- Aim of the task -
Using the material below, return exactly the lines between the one holding "flex-direction: none ->" and the one holding "background: #bef264 ->", inclusive, and no others.

- Dataset content -
- - - - - - -

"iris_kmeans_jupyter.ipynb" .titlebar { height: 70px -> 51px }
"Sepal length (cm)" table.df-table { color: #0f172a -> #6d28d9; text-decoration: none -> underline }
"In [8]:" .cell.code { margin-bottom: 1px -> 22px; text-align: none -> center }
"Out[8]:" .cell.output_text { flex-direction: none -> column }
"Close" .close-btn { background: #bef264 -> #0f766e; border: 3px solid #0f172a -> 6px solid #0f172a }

- - - - - - -

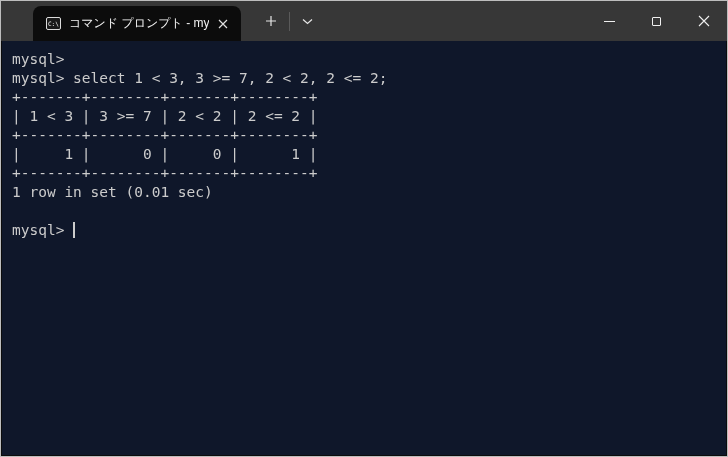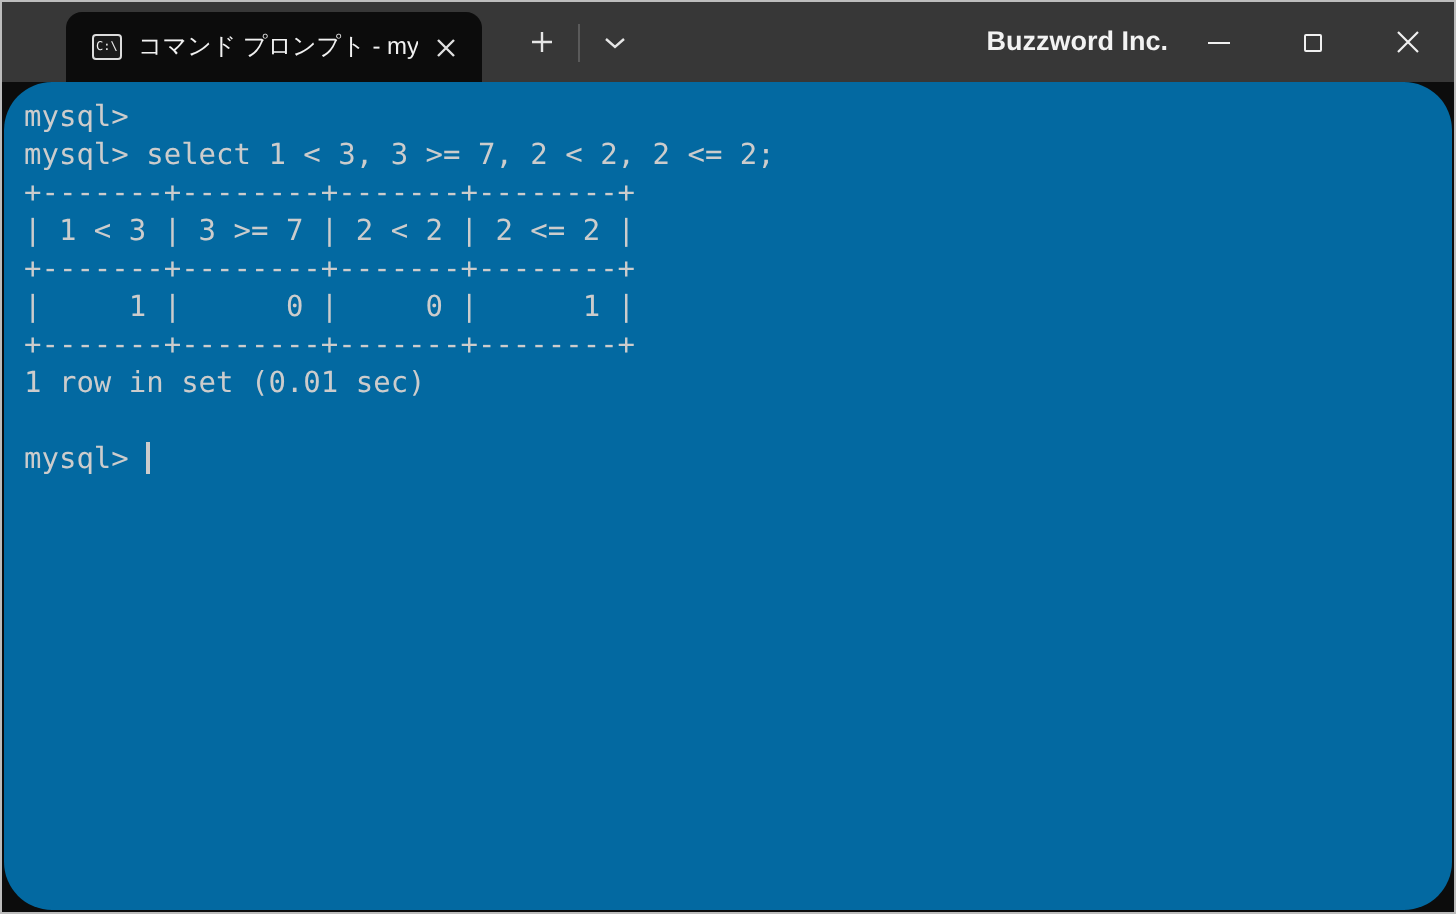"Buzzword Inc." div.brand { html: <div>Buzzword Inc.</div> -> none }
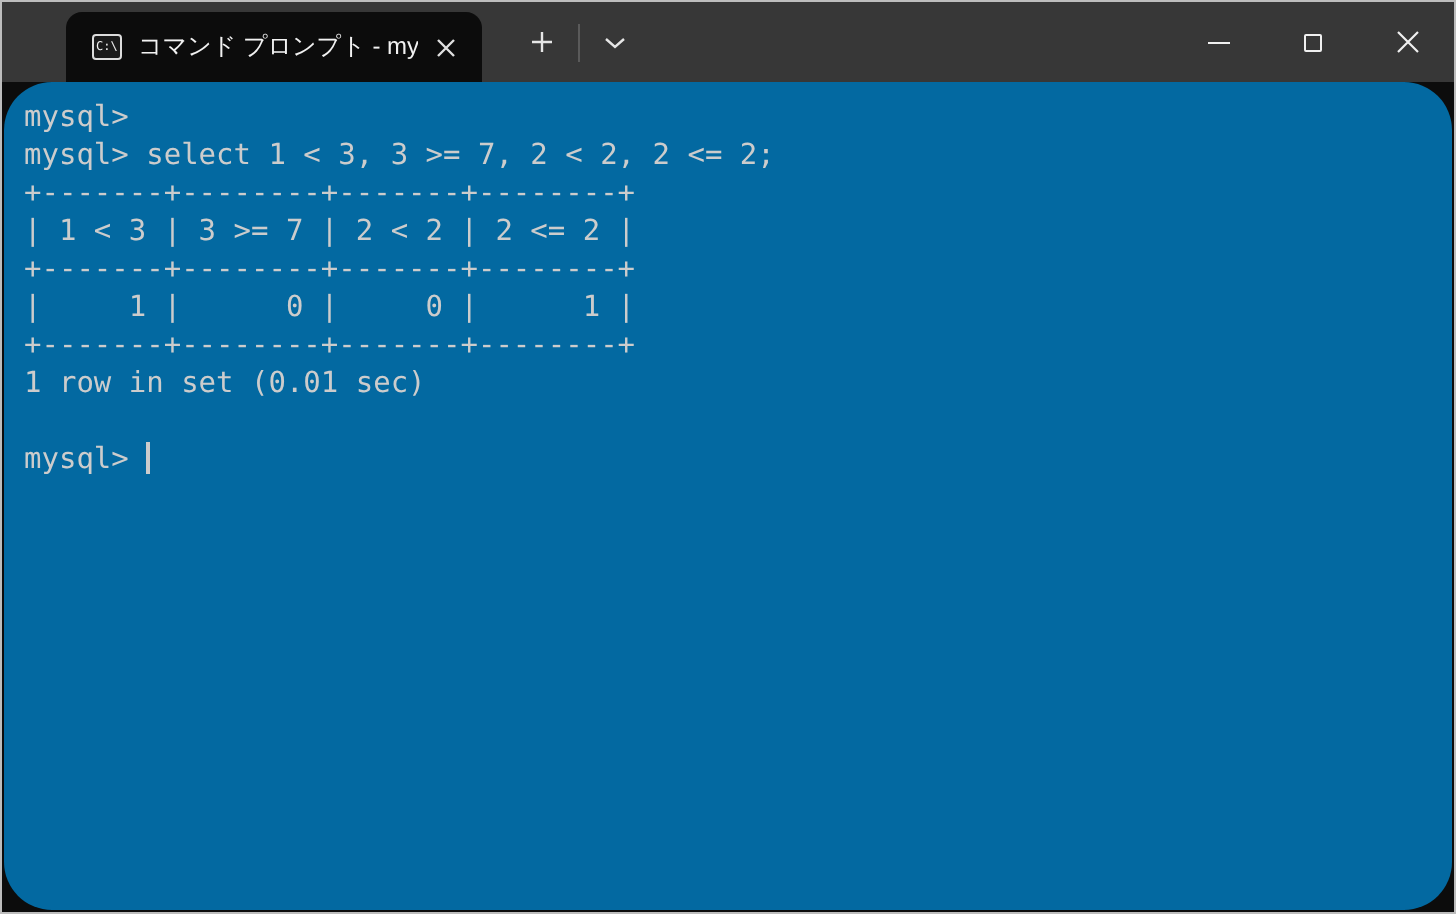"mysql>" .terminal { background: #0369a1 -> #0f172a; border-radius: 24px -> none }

- - - - - - -

- Response to this task -
"Out[8]:" .cell.output_text { flex-direction: none -> column }
"Close" .close-btn { background: #bef264 -> #0f766e; border: 3px solid #0f172a -> 6px solid #0f172a }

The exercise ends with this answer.